> [Work required] Retype exactly the span of lines below from the one with "box-shadow:0 0 2px rgba(120,70,100,.35);" through the one with "text-align: justify;". Do not include pictures.

[Records from a data source]
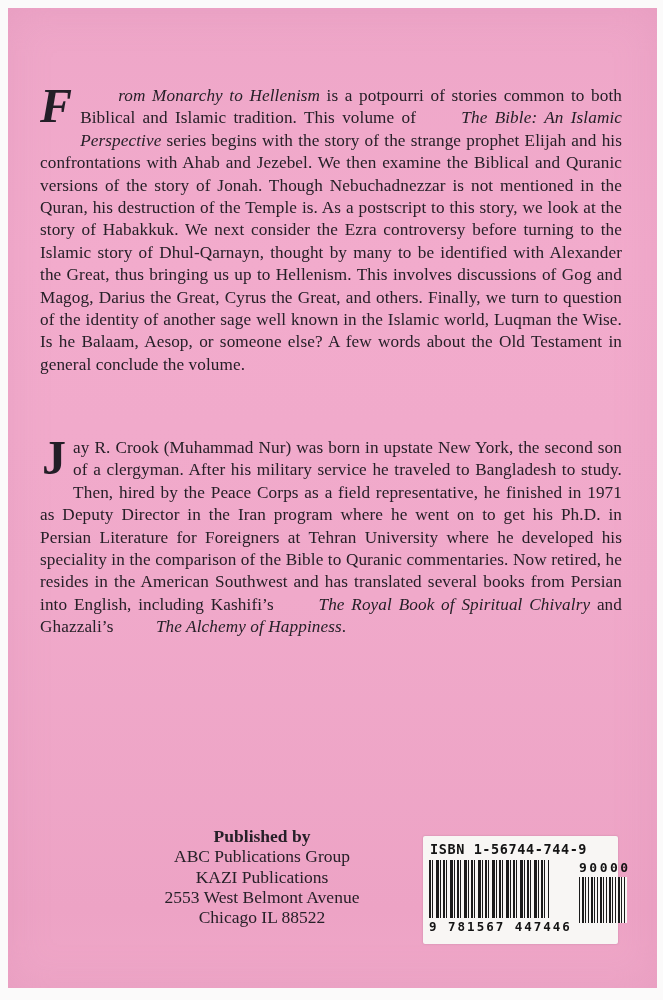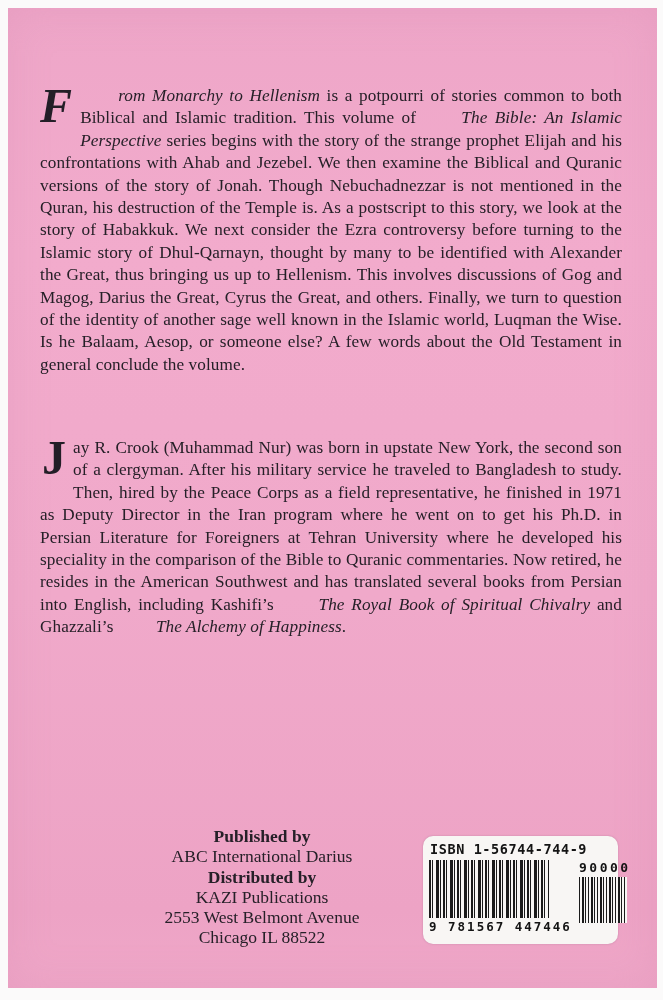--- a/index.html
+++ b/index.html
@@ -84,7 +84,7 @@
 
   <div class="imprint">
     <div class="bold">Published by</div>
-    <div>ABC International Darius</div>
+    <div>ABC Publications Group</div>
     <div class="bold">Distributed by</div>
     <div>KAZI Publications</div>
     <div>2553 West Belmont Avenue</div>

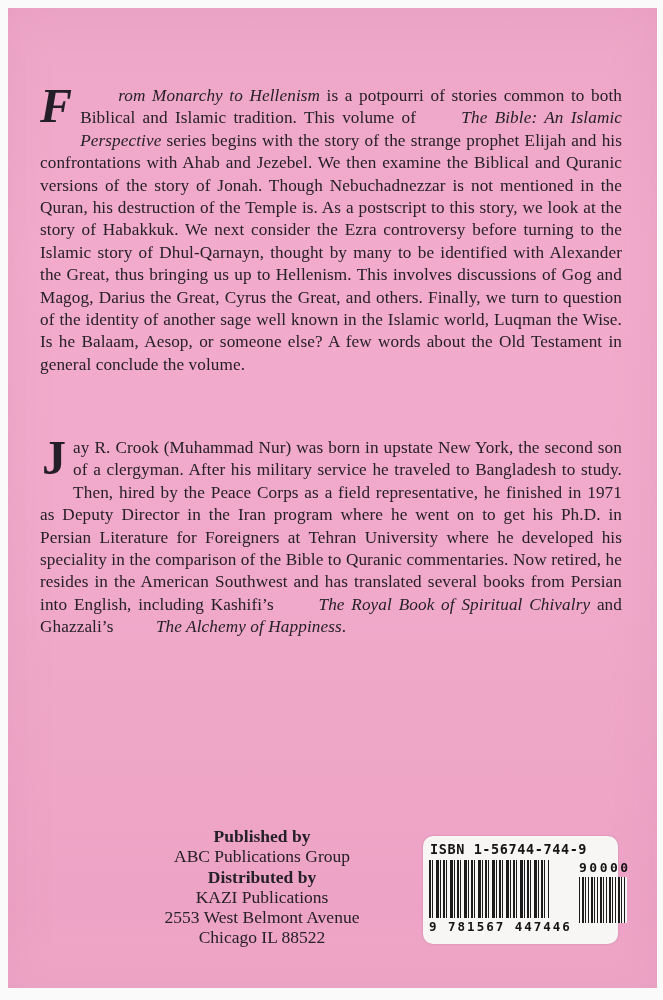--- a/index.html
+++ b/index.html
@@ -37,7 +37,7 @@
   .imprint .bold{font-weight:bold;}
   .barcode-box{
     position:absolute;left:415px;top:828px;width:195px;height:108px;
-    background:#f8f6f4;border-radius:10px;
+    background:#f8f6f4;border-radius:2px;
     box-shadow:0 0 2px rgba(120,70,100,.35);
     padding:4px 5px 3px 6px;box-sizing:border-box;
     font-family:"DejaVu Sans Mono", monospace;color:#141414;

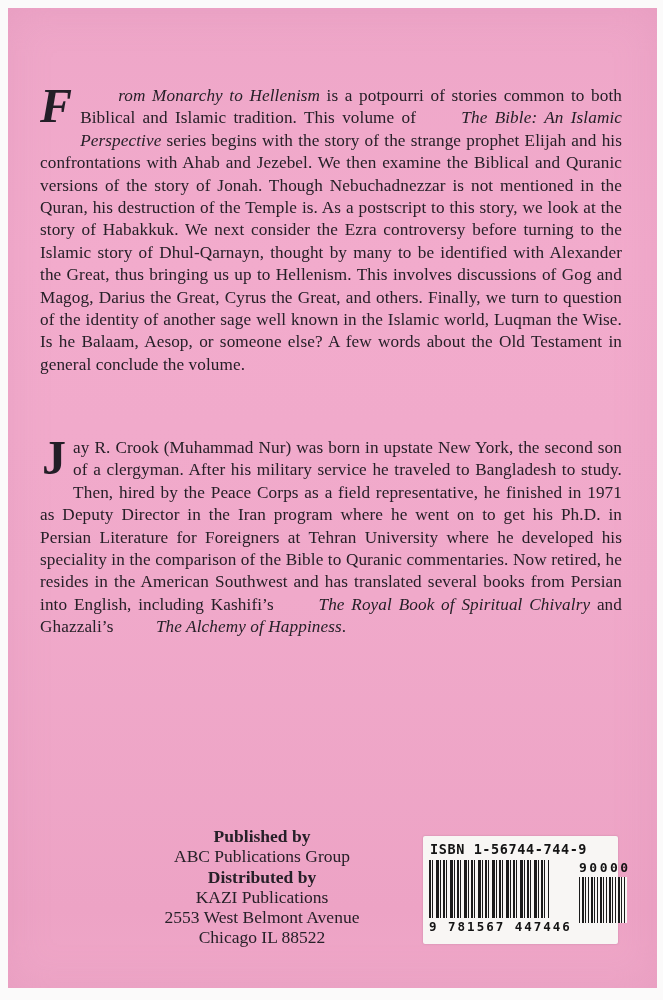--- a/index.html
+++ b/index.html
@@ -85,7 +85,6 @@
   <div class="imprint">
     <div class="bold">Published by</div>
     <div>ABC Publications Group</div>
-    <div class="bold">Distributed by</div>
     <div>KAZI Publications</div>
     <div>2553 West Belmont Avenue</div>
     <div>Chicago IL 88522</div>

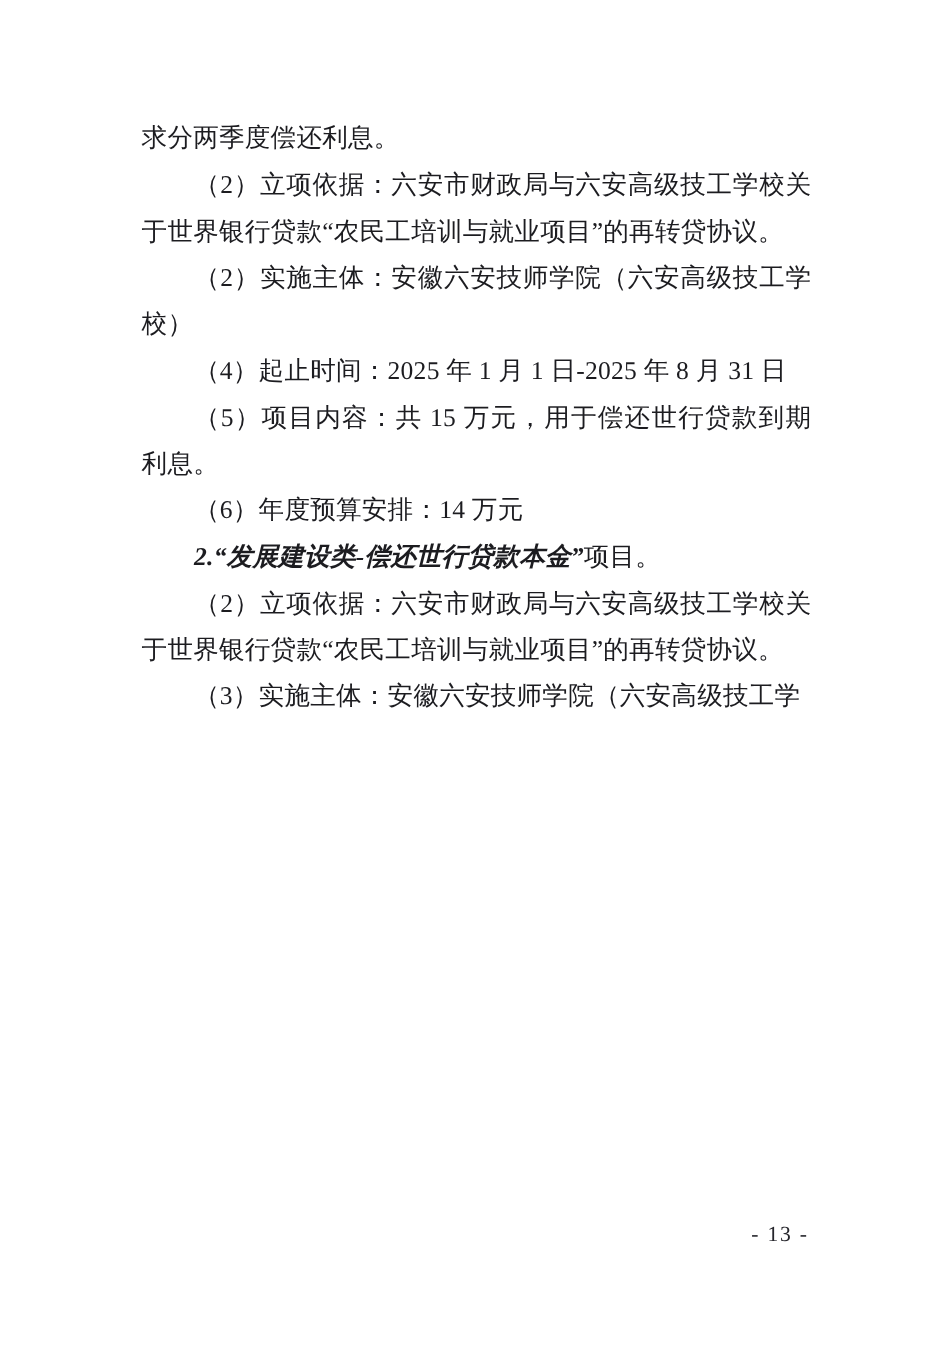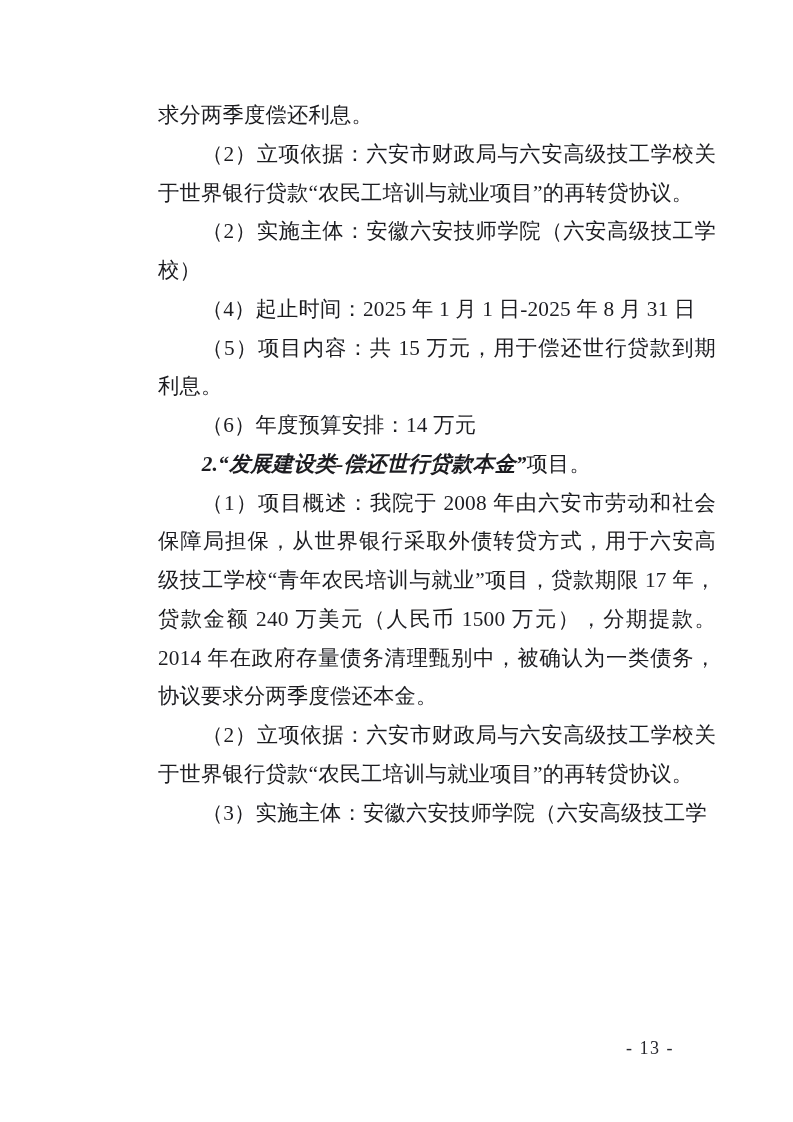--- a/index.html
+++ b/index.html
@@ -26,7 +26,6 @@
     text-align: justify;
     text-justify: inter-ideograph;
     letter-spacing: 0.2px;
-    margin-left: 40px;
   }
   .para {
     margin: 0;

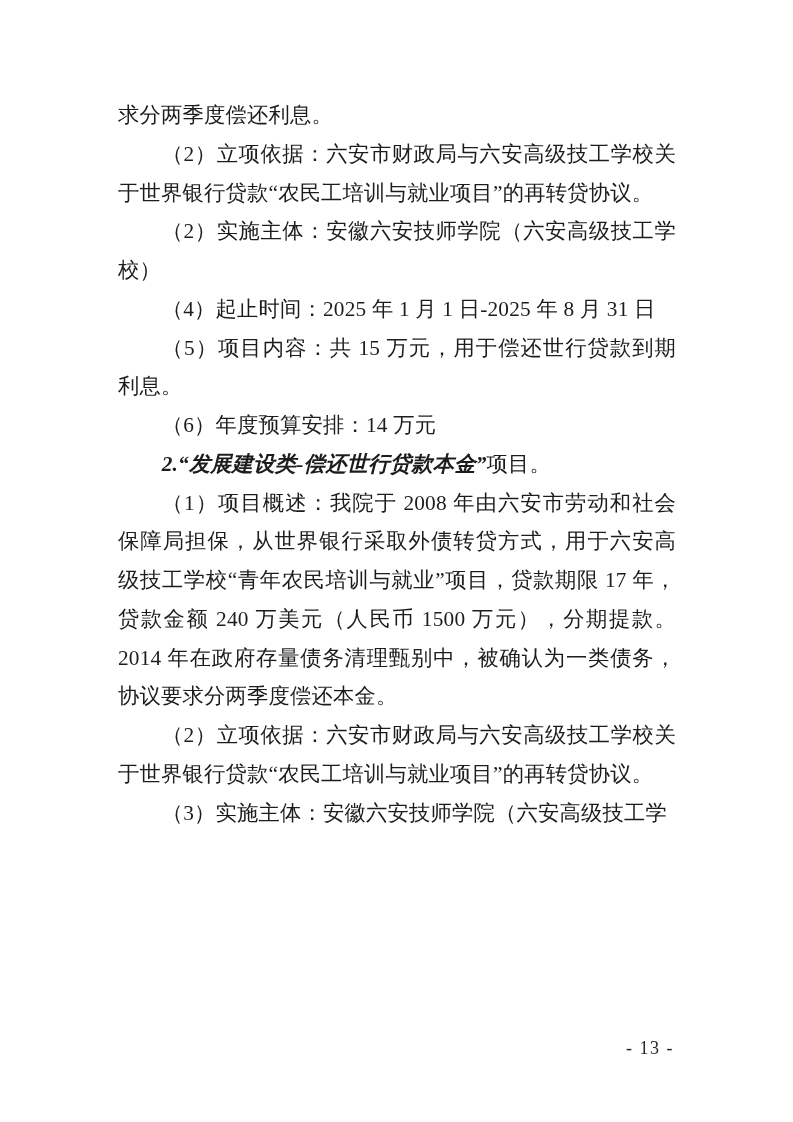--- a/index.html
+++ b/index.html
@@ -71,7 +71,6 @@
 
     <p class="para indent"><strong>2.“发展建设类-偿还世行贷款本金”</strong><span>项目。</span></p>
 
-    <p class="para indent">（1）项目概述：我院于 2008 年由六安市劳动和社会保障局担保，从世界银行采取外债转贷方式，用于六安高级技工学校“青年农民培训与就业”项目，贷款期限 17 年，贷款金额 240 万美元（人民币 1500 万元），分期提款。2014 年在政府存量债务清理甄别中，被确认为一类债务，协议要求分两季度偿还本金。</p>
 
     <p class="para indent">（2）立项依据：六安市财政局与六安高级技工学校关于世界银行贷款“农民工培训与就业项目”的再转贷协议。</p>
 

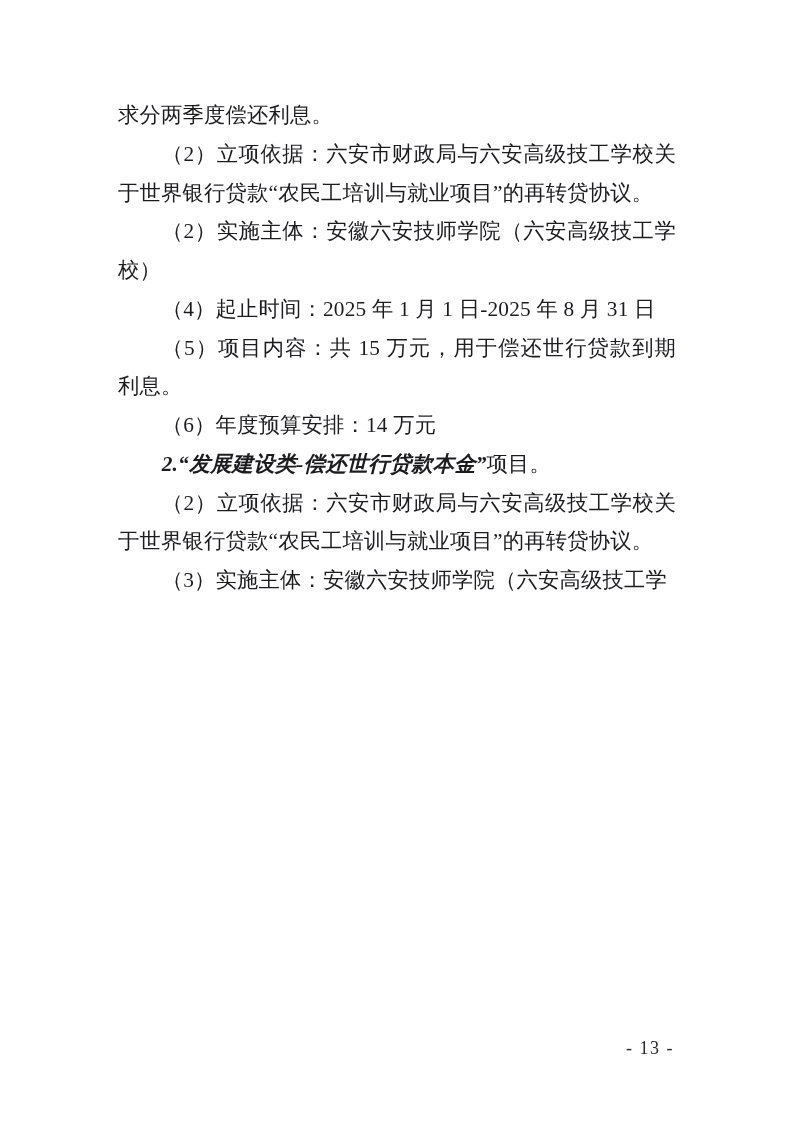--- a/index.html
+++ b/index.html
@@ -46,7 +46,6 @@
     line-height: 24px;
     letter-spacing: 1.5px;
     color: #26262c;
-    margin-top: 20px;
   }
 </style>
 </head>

> [Response to the task]
     box-shadow:0 0 2px rgba(120,70,100,.35);
     padding:4px 5px 3px 6px;box-sizing:border-box;
     font-family:"DejaVu Sans Mono", monospace;color:#141414;

--- a/index.html
+++ b/index.html
@@ -85,7 +85,6 @@
   <div class="imprint">
     <div class="bold">Published by</div>
     <div>ABC Publications Group</div>
-    <div class="bold">Distributed by</div>
     <div>KAZI Publications</div>
     <div>2553 West Belmont Avenue</div>
     <div>Chicago IL 88522</div>

--- a/index.html
+++ b/index.html
@@ -26,7 +26,6 @@
     text-align: justify;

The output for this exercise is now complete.